I was sitting at my desk when my phone rang. It was my wife, "We've been robbed."
Someone had broken into our garage and taken our bikes. We're not avid bikers. We didn't have bikes that cost more than my first car. Still, the combined loss was about $800. The police were about as helpful as they could be. There was a slim chance that they would find a homeless guy riding one of our bikes and they hadn't scrapped off the serial number. The bikes were gone and we weren't going to get them back.
The worst part of the ordeal was that I had planned on getting renter's insurance. I had planned on it. A plan that never materialized. I'm sure some of you are out there are thinking the same thing. You'll get insurance tomorrow, or maybe next week. If you're reading this site, you probably have a nice HDTV, a few computers, a console or two, and maybe even a few Roombas cruising your living room picking up Cheeto crumbs. The point is, you have lots of cool stuff and if it gets stolen or destroyed, and you don't have renter's insurance, you're pretty much screwed.
If you own your home, you're probably already covered by your home insurance. But for many of us, we're living in someone else's place and we should start protecting our stuff.
Renter's insurance protects you if your items end up in the hands of criminals and more importantly, if there's a disaster, like a fire that ravages your home. If you live in an apartment building, the fire doesn't even need to be in your apartment for your stuff to get destroyed. When the fire department arrives on the scene, one of the first things they do is cut holes in the top of the building. Water is then poured into those holes. If you're stuff isn't melted by the fire, it can be destroyed by water or smoke. So when the guy in apartment 5B starts a fire with his new deep fryer, it's your fancy MacBook Air and PlayStation 3 that pays the price.

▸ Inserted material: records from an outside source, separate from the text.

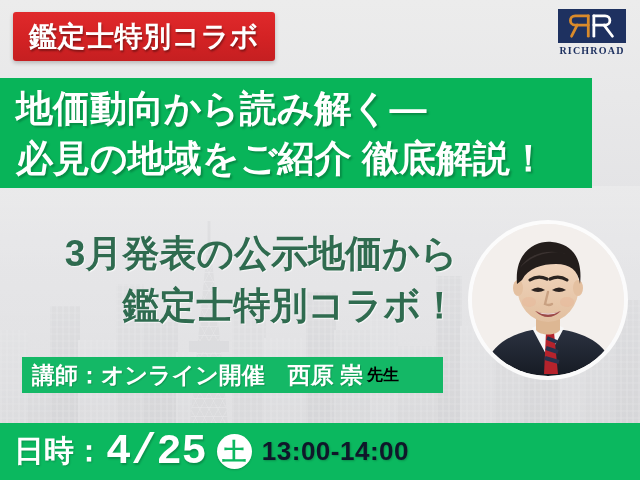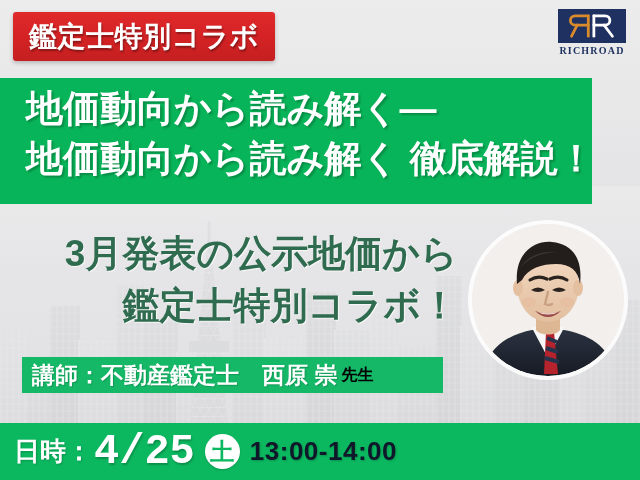"地価動向から読み解く―" .headline { height: 126px -> 110px; padding: 6px 0 0 26px -> 6px 0 0 16px }
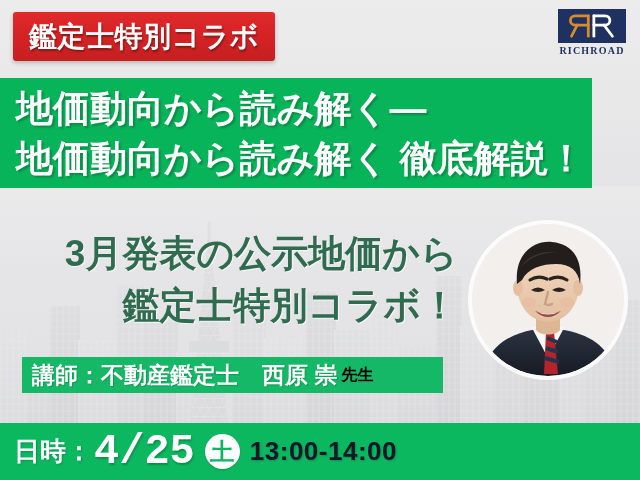"地価動向から読み解く 徹底解説！" div.hl { text: 地価動向から読み解く -> 必見の地域をご紹介 }
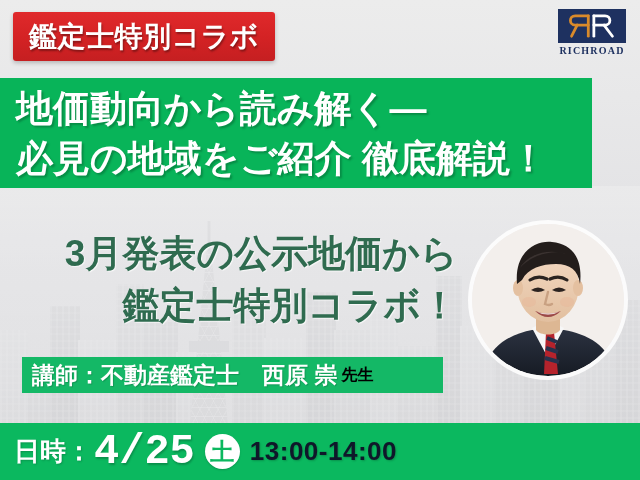"講師：不動産鑑定士 西原 崇" span.speaker-text { text: 不動産鑑定士 -> オンライン開催 }
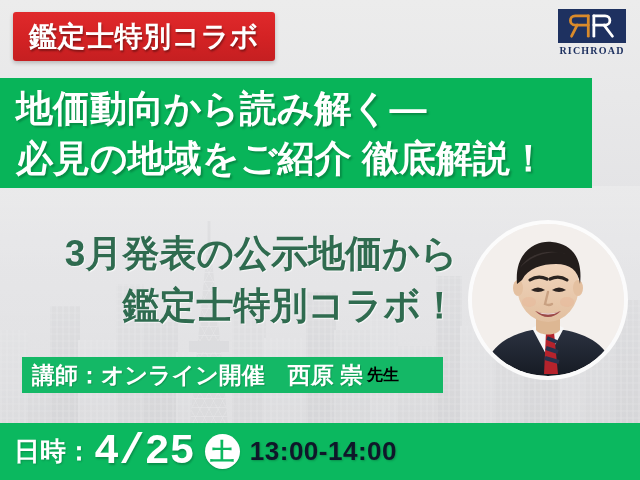"日時：" .bb-label { font-size: 26px -> 30px }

When shopping for renter's insurance you should consider what would happen in the event of total loss. That way if you lose everything, you're not starting over from scratch. Make sure your policy is large enough to replace your belongings. In event of total loss, some policies even help cover the cost of hotel rooms. Helpful if you live in an area without family of friends that don't mind you crashing on their couch for a while.
Insurance typically runs from $17-$22 depending on how much coverage you need. If you own $40,000 worth of audio equipment, it'll probably run you a bit more. If you do have the first guitar Jimmy Hendrix ever played, the iPhone owned by Steve Jobs, or any other collectables including expensive jewelry and fine art, you should look into having those items insured separately on personal article floater.
Another thing to take into consideration is what disasters aren't covered. I live in california and I have fire, hail, riot, volcano, etc, etc, coverage on my policy. But, I have to pay extra for earthquake insurance. It's more likely that an earthquake will destroy my stuff than a volcano erupting down the street and covering my items in molten lava. Flood insurance in another extra. If you live in a low-lying area that's prone to flooding, be sure to add it to your coverage.
Now that you have your insurance, it's time to start cataloging your stuff. Create an inventory of all your belongings with photos and as much detail as possible. The model, serial number, the size of the internal storage or screen. The more detail, the better. don't forget to take pictures of your items. It's easier for you and the insurance company to replace an item if you both know exactly what it looks like. Keep a copy of the list in your home, preferably in a fire proof safe. Send a copy to a friend or family member, and if your insurance company require it, send them a copy. Update this list regularly, especially after the holidays.
If the worst does happen, most insurance companies have operators standing by 24/7. While loss is easier to document. A fire burns through your building or a plane lands in your living room, that's pretty easy to document. Theft on the other hand is a bit more difficult to prove. Be sure to call the police right away and file a report. Some policies have a limit on how much coverage they have for stolen cash and jewelry. Check your policy and adjust it if needed.
I know, insurance is boring. And cataloging your stuff, holy crap that sounds like the worst weekend ever. But, it's better than staring at the holes where your bikes used to sit and wondering if you have enough can in the bank to replace them.